Justice Evan Young asked how the court should handle the argument from Malouf that the state told him using his TPI number in this circumstance was OK and whether he’s suffered a due process violation if that did occur. Lionberger said it wouldn’t be a due process issue but one of equitable estoppel.
“And that doesn’t run against the state when it’s acting in sovereign capacity based on the unauthorized statements of employees or representatives,” Lionberger said.
Justice Brett Busby followed up.
“So he has no defense if the state says ‘This is totally fine, please do it this way,’ and then says ‘Well, it’s a violation, it’s an unlawful act under the statute,’ he has no defense to that?” Justice Busby asked. “That’s your position?”

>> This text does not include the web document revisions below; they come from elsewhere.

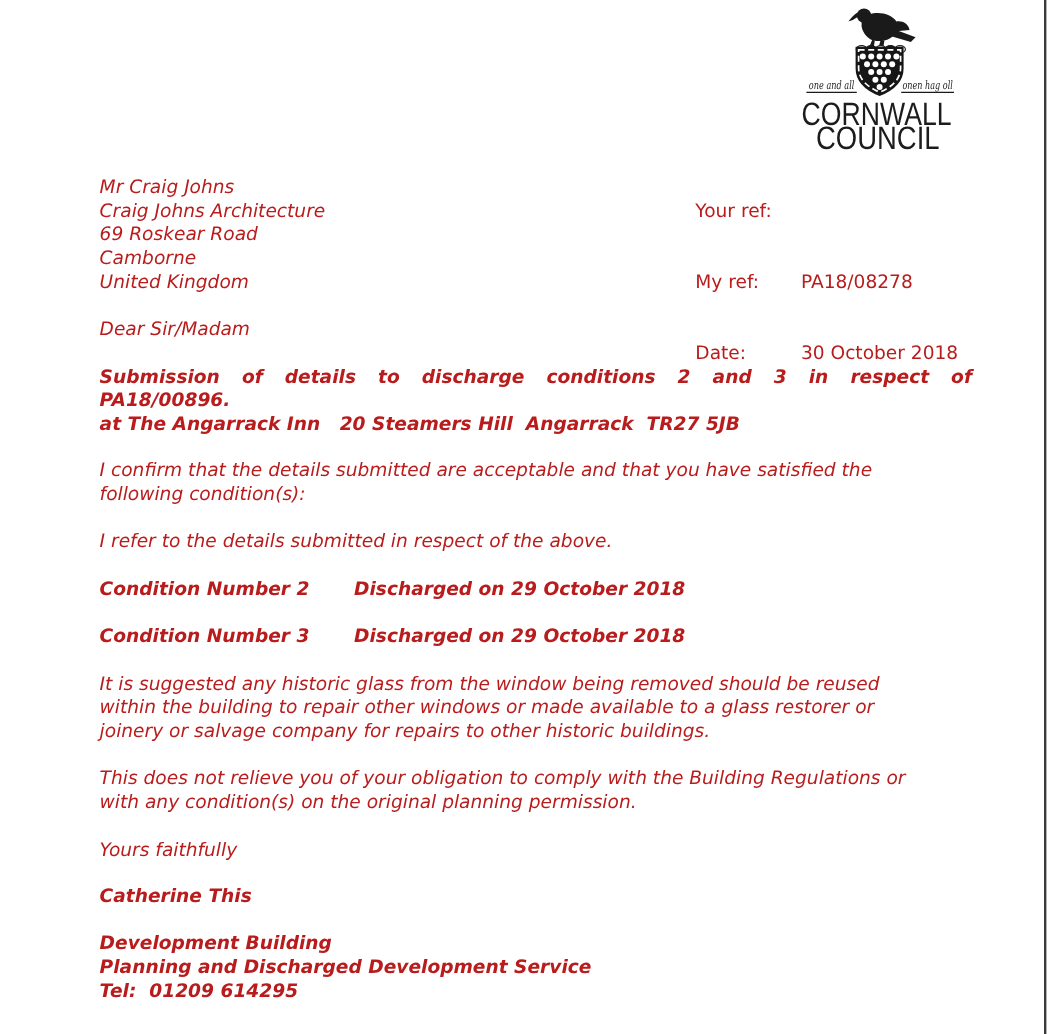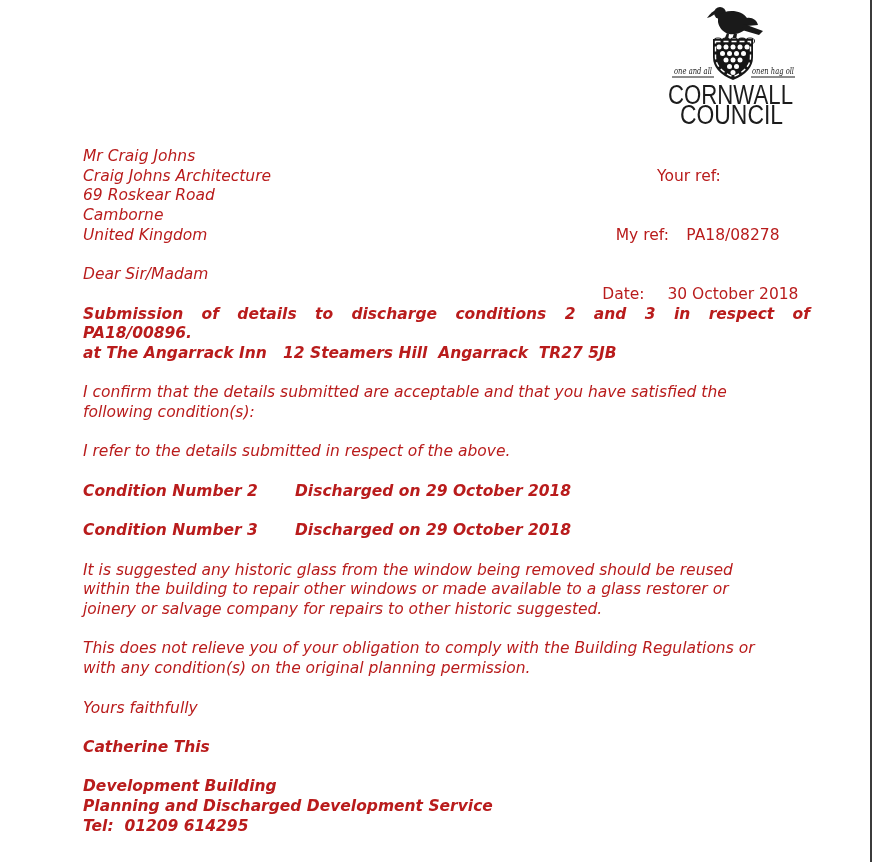"Your ref:" .refblock { text-align: center -> none }
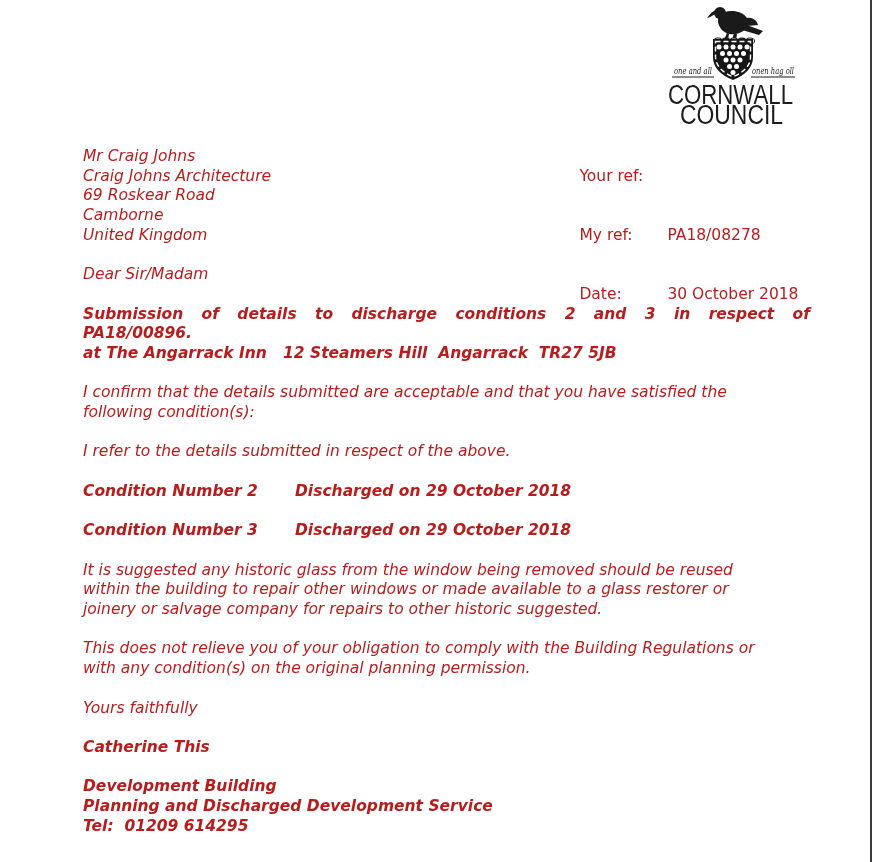"at The Angarrack Inn 12" div.ln { text: 12 -> 20 }
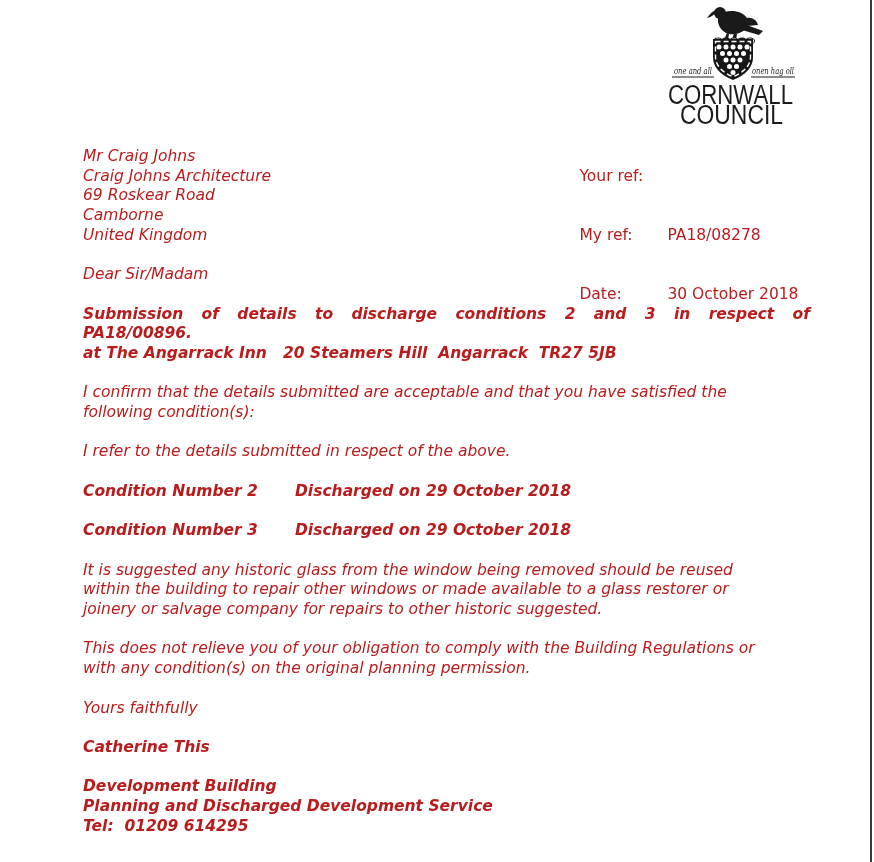"joinery or salvage company for" div.ln { text: suggested -> buildings }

Unless Malouf can show that the representatives who made the alleged statement to him were authorized to do so, Lionberger said, Justice Busby is correct.
Justice Lehrmann asked if the case was perhaps inappropriate for summary judgment and why the court shouldn’t send it back down to the trial court where Malouf may end up losing on the merits. Lionberger responded that wasn’t an option the court should pursue in this case.
“No reasonable, fair-minded fact finder could differ in their conclusions” about the fraud the government alleges took place, he said “in light of all the evidence in the record.”
Justice Lehrmann asked Cawthon why remand wouldn’t be the appropriate remedy in this case.
“How can we possibly render for your client?” she asked.
He said under the Texas Medicaid Fraud Prevention Act, there are three requirements the state had to meet to prove its case: scienter, which Texas failed to do on summary judgment here because Malouf denied he knew he was doing something wrong. The other two prongs, Cawthon said, involve disclosures on the Medicaid reimbursement form. Texas had to show that Malouf failed to identify the type of license he had and that he used the wrong TPI number.
But on the form Texas requires dentists to use, there is no option for specifying the license type because the form already specifies it is for use by a dentist.
“It’s not sufficient to prove one or the other,” Cawthon said. “The statute… requires you show both of those pieces of information are false or incorrect in order to find liability… because of the form that is used in the process it is impossible to get both of those pieces of information incorrect.”
He said that requirement reflects the legislature’s understanding that sometimes mistakes are made, while also recognizing that if both pieces of information are submitted incorrectly, “it almost gives you a self-proving case on scienter element, because who on earth is submitting a claim that misstates both their identification number and what kind of license they have?”
Justice Lehrmann also asked Cawthon to refute arguments from the state that Malouf’s testimony that he didn’t know he was doing anything wrong was “not sufficient, self-serving, conclusory, et cetera.”
“Your honor, I don’t know what type of evidence is available if you can’t provide evidence of your own thought and awareness,” Cawthon said. “When you’re a defendant, and an element of the claim against you is that you knew. … [H]ow do you prove that any other way besides simply telling the court, or the jury, in deposition or trial, what you were thinking and what you knew?
“It’s sort of like proving a negative,” Justice Lehrmann said.
“It is,” Cawthon said. “And another problem with the self-serving, not readily controverted argument is, if a person’s state of mind cannot be controverted, how can it be conclusively proven, either?”
Malouf is also represented by Jason W. Snell of The Snell Law Firm.
Texas is also represented by Reynolds B. Brissenden and Noah Reinstein of the Texas attorney general’s office.
The case is Malouf v. State of Texas ex rel. Ellis, case number 22-1046.